Technologically, this approach is destined to fail. Each system must be installed, refreshed with data, and maintained. Without a coherent overall design, all of these costs are magnified, frequently in unexpected ways when data models do not interact well or key identifiers are not shareable across systems. Worse yet, there are commonly used software tools in biopharma that do not run on macs, or demand to be the central database for your organization, or cannot be used on the cloud and must run on premises requiring a server and dedicated IT support.

Culturally, this paradigm is corrosive. By placing systems downstream of staffing, functional area leads view the systems they use as their own and optimize accordingly. Silos are the inevitable result. While this can lead to short term increases in productivity as teams pick software they are most comfortable with, it imposes much larger long term costs.
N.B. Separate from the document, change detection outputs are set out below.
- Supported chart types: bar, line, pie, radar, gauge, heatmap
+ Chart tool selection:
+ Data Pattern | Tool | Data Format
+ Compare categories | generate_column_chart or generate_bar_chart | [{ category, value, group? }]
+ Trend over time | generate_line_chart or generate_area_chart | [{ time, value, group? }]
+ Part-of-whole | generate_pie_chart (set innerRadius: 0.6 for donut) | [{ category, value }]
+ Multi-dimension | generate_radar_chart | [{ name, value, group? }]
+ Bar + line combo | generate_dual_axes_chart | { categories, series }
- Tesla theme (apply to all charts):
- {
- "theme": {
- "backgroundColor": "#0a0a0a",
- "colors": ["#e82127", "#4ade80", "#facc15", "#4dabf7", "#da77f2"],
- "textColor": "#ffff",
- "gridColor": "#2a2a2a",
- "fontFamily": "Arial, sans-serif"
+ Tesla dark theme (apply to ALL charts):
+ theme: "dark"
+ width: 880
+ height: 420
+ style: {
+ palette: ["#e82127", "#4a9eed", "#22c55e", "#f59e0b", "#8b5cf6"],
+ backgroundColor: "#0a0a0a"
IT, Informatics, and Data teams are constantly playing catchup, trying to knit together some coherence to disparate systems across the company. Not uncommonly, it leads to fission with separate IT teams reporting to functional areas and not developing core technological capabilities. From a pure maintenance perspective alone, this creates dramatically higher resource and licensing costs.
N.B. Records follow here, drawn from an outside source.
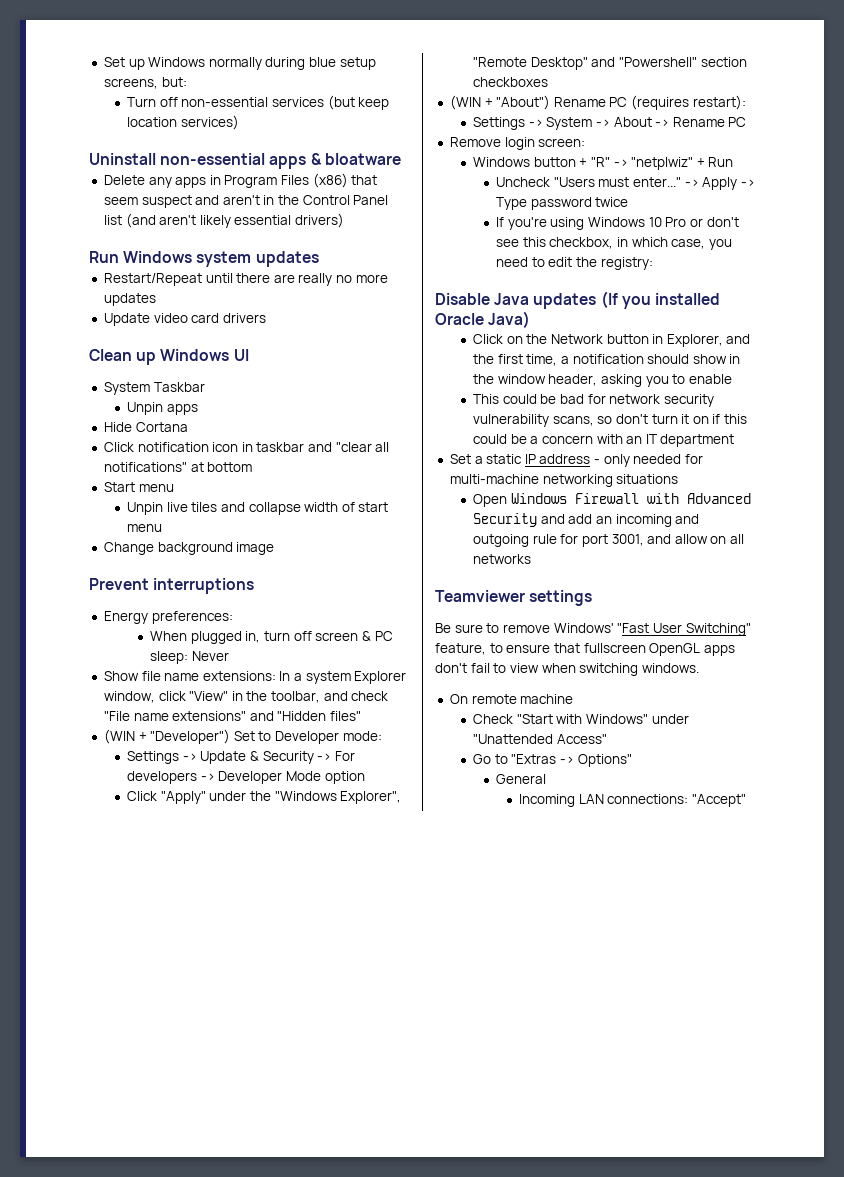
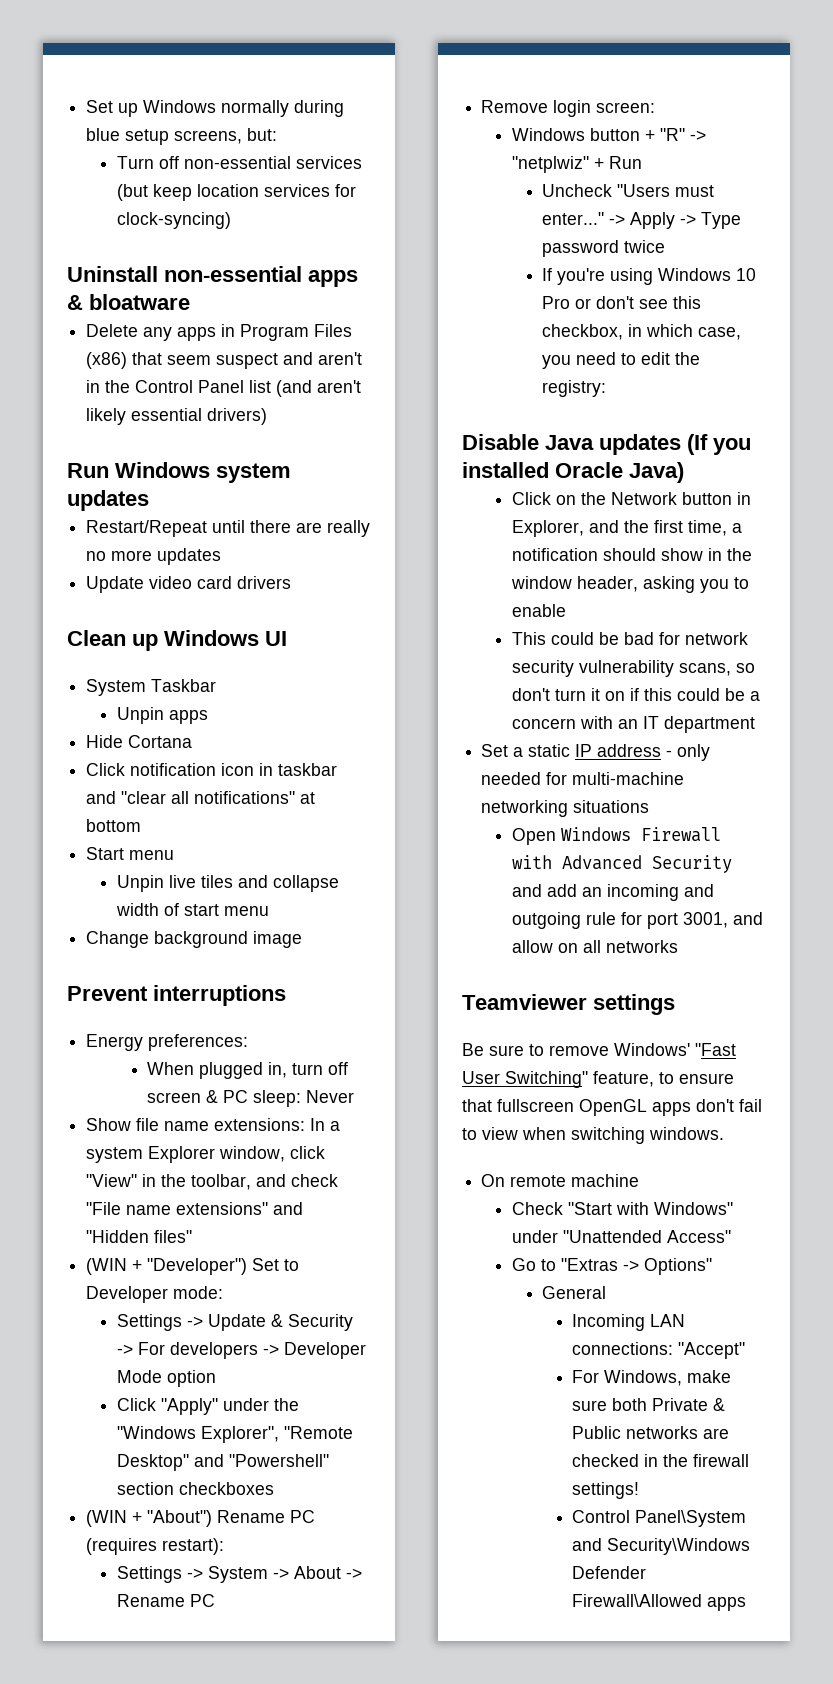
- Turn off non-essential services (but keep location services)
+ Turn off non-essential services (but keep location services for clock-syncing)
+ For Windows, make sure both Private & Public networks are checked in the firewall settings!
+ Control Panel\System and Security\Windows Defender Firewall\Allowed apps

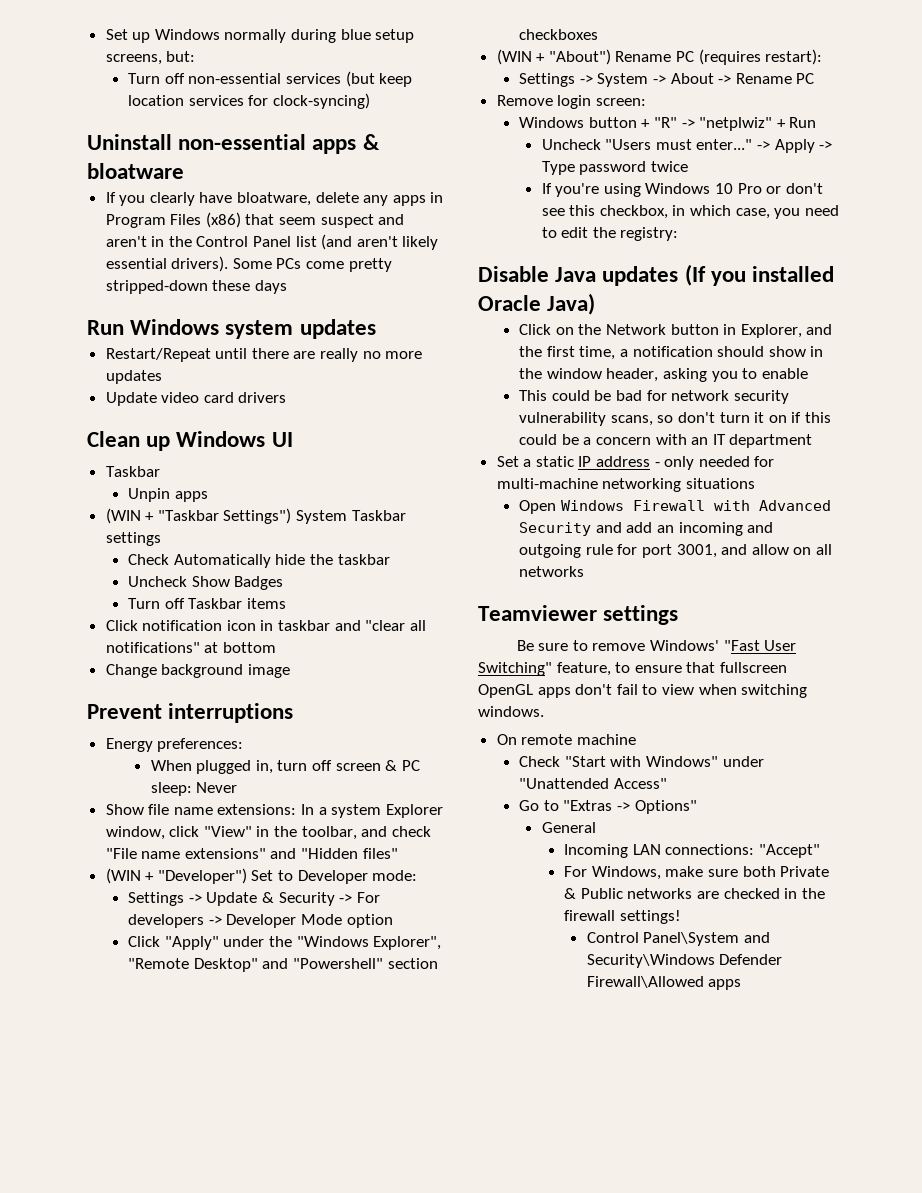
- Delete any apps in Program Files (x86) that seem suspect and aren't in the Control Panel list (and aren't likely essential drivers)
+ If you clearly have bloatware, delete any apps in Program Files (x86) that seem suspect and aren't in the Control Panel list (and aren't likely essential drivers). Some PCs come pretty stripped-down these days
  Clean up Windows UI
- System Taskbar
+ Taskbar
- Hide Cortana
+ (WIN + "Taskbar Settings") System Taskbar settings
+ Check Automatically hide the taskbar
+ Uncheck Show Badges
+ Turn off Taskbar items
- Start menu
- Unpin live tiles and collapse width of start menu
Until recently, it was hard to avoid some version of this scenario. There was no easy way to have a central data store on the cloud to connect all your systems. The cost of compute and storage meant that separate data transformation pipelines would be needed for every single connection between systems. Unless you had a stellar architect early on to deliberately choose the systems and design their interconnections, a tangled web of systems, servers, pipelines, and dependencies was hard to avoid. Investing in architecture was an exercise in damage mitigation rather than value creation.
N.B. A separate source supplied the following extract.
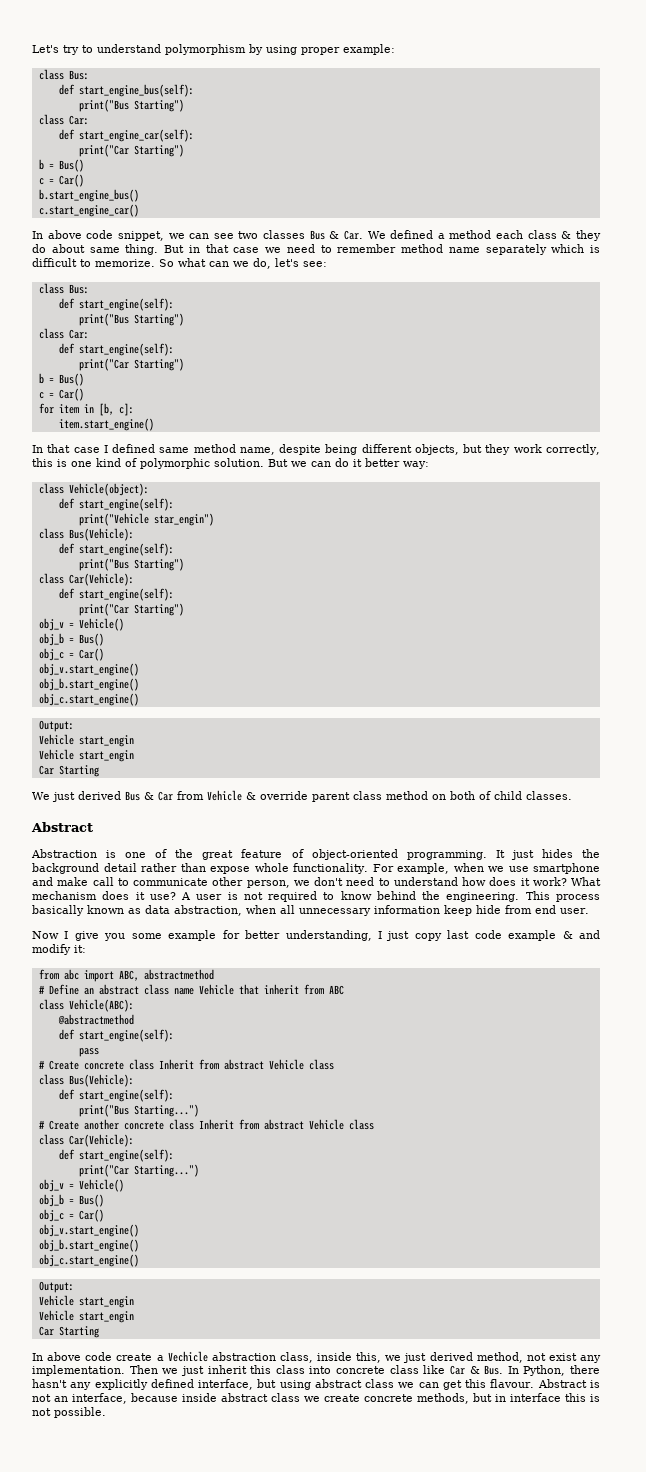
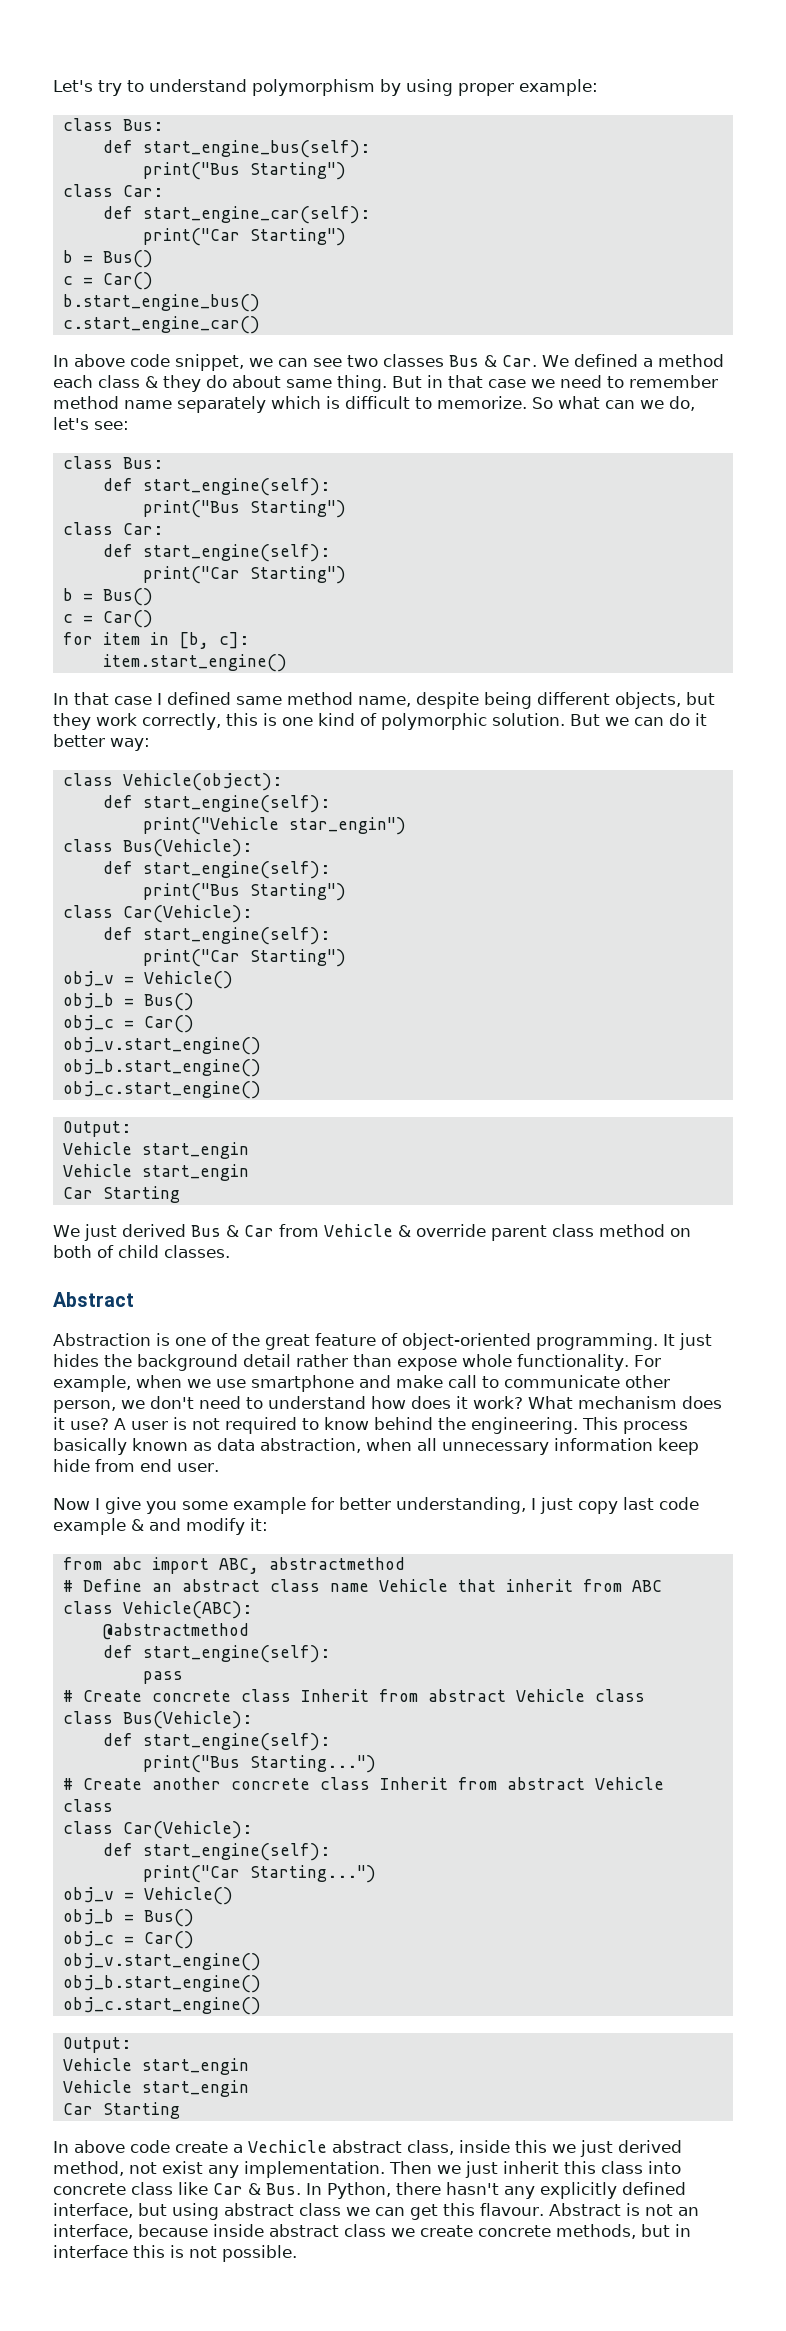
- In above code create a Vechicle abstraction class, inside this, we just derived method, not exist any implementation.
+ In above code create a Vechicle abstract class, inside this we just derived method, not exist any implementation.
Much as with data tools and systems, as I’ve covered previously, this has changed with the advent of cheap cloud storage and compute. With a central cloud data store, systems that generate or record data can drop their results in a common data warehouse. Systems that use data for defined analytical tasks can draw from a common set of data for functional experts to use. Results can be pushed back to the data warehouse, enabling seamless, tech enabled, learning loops.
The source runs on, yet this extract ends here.